Tantissime persone di ogni età scelgono di camminare per stare in forma e fanno bene: camminare è un’attività accessibile a chiunque, economica, che si può praticare ovunque e in ogni condizione e che può assicurare notevoli benefici all’apparato cardiovascolare e a quello muscolo-scheletrico.
Cioè fa bene al cuore, ai polmoni, a vene e arterie ma anche a muscoli, ossa, tendini e legamenti. A patto però di non confondere la vera e propria camminata con le passeggiate, e sapere quanto tempo camminare per stare in forma.
Camminare per stare in forma: come fare?
Per molto tempo ci si è fossilizzati sui famosi 10.000 passi al giorno, che sono più o meno 7,5 km. Una distanza che può spaventare chi comincia a camminare per tenersi in forma, che è stata smentita da altre indicazioni della stessa OMS (oggi ormai si indicano 7000 passi al giorno come una buona media di movimento), che nasceva da esigenze di marketing dei produttori dei primi contapassi e che comunque si riferisce al numero di passi complessivi nel corso di una giornata. Il che è diverso dal camminare per stare in forma inteso come vera e propria attività fisica o motoria.

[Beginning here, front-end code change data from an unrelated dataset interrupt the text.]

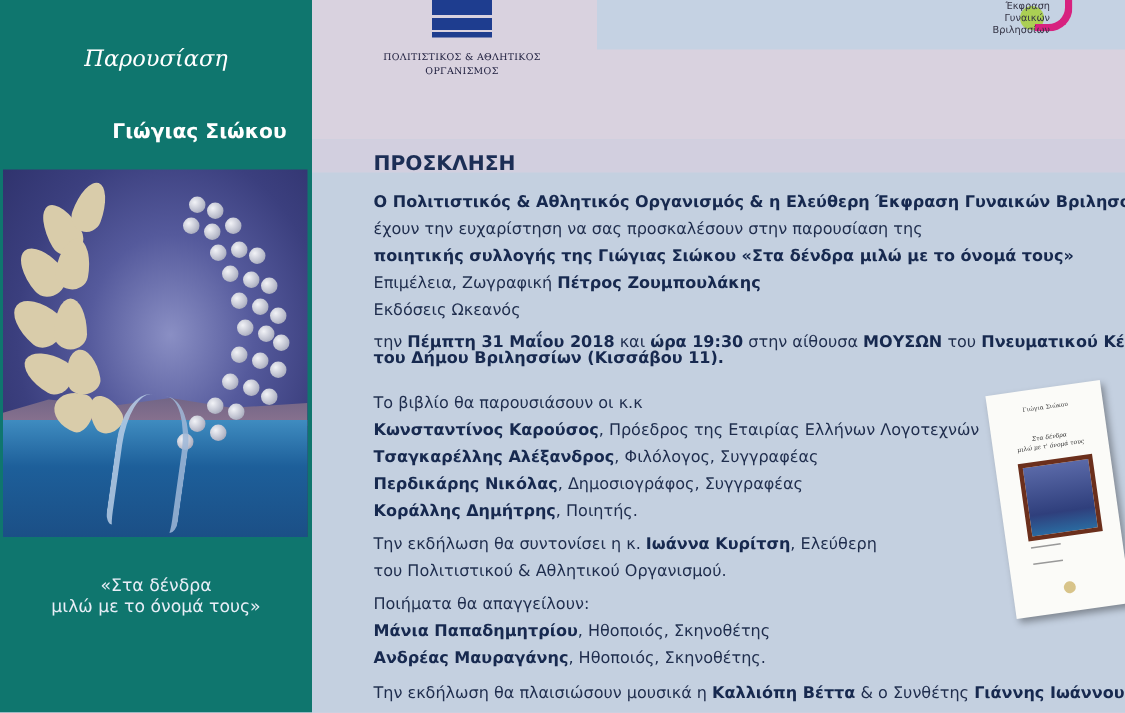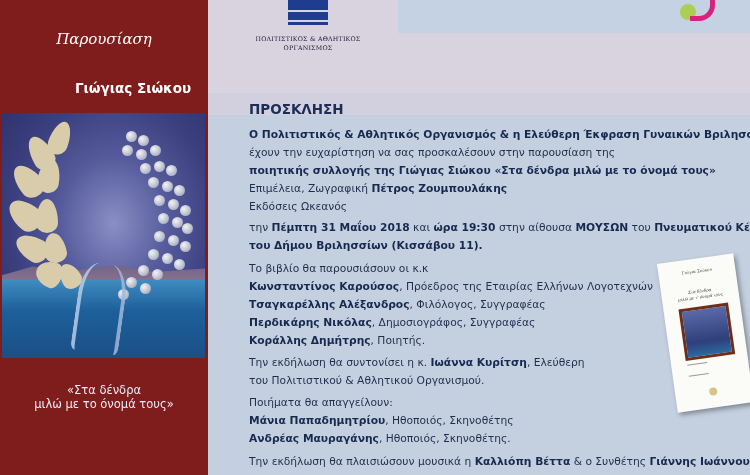--- a/index.html
+++ b/index.html
@@ -112,6 +112,10 @@
 <div class="logo-women">
   <div class="green"></div>
   <div class="magenta"></div>
+  <div class="txt">
+    <div>Έκφραση Γυναικών</div>
+    <div>Βριλησσίων</div>
+  </div>
 </div>
 
 <div class="main">

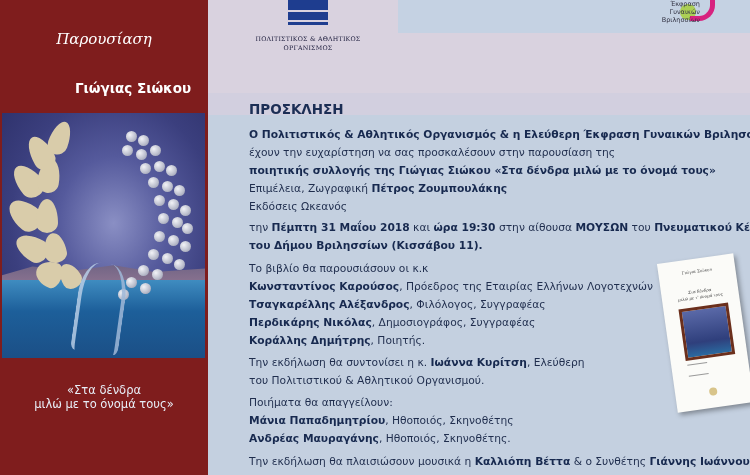--- a/index.html
+++ b/index.html
@@ -4,7 +4,7 @@
 <style>
   html, body { margin:0; padding:0; }
   body { width:750px; height:475px; overflow:hidden; position:relative; background:#d9d2df; font-family:"DejaVu Sans", sans-serif; }
-  .left { position:absolute; left:0; top:0; width:208px; height:475px; background:#7f1d1d; }
+  .left { position:absolute; left:0; top:0; width:208px; height:475px; background:#0f766e; }
   .left .title1 { position:absolute; top:30px; left:0; width:208px; text-align:center; color:#fff; font-family:"DejaVu Serif", serif; font-style:italic; font-size:15px; }
   .left .title2, .left .title3 { position:absolute; left:0; width:208px; text-align:center; color:#fff; font-size:13.5px; font-weight:bold; }
   .left .title2 { top:57px; }

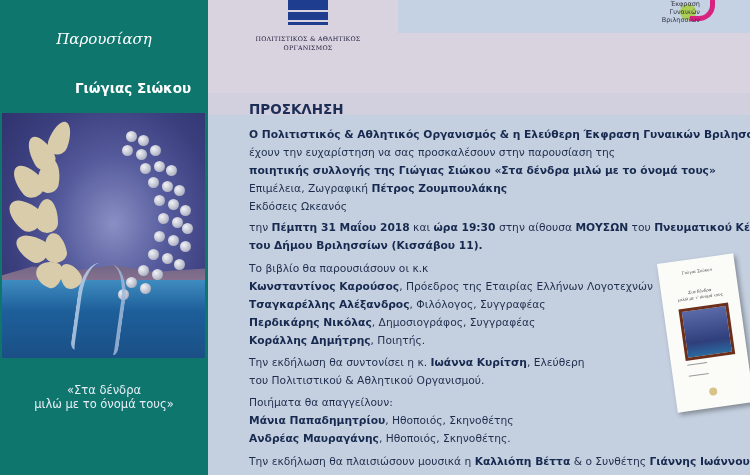--- a/index.html
+++ b/index.html
@@ -132,7 +132,7 @@
 <div class="text" style="top:200px;">Εκδόσεις Ωκεανός</div>
 
 <div class="text" style="top:221px;"><span>την </span><b>Πέμπτη 31 Μαΐου 2018</b><span> και </span><b>ώρα 19:30</b><span> στην αίθουσα </span><b>ΜΟΥΣΩΝ</b><span> του </span><b>Πνευματικού Κέντρου</b></div>
-<div class="text" style="top:239px;"><b>του Δήμου Βριλησσίων (Κισσάβου 11).</b></div>
+<div class="text" style="top:232px;"><b>του Δήμου Βριλησσίων (Κισσάβου 11).</b></div>
 
 <div class="text" style="top:262px;">Το βιβλίο θα παρουσιάσουν οι κ.κ</div>
 <div class="text" style="top:280px;"><b>Κωνσταντίνος Καρούσος</b><span>, Πρόεδρος της Εταιρίας Ελλήνων Λογοτεχνών</span></div>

Molto più semplice sapere quanto tempo serve camminare per stare in forma con una precisa indicazione in ore o minuti, ed è quello che hanno fatto alcuni ricercatori della Boston University School of Medicine (USA) cercando di capire quale relazione intercorre tra una regolare attività fisica e lo stato di forma individuale.
Quando camminare è una vera attività motoria che consente di stare in forma?
Ora, prima di rispondere alla domanda su quanti minuti camminare al giorno per tenersi in forma serve una premessa: i ricercatori americani parlano di “moderate to vigorous exercise” (esercizio fisico da moderato a vigoroso) che tradotto nell’attività del camminare significa camminata sportiva, o fit-walking, o power-walking. Ci sono 3 modi per capire quando si tratta di camminata sportiva e quindi di un’attività da moderata a vigorosa.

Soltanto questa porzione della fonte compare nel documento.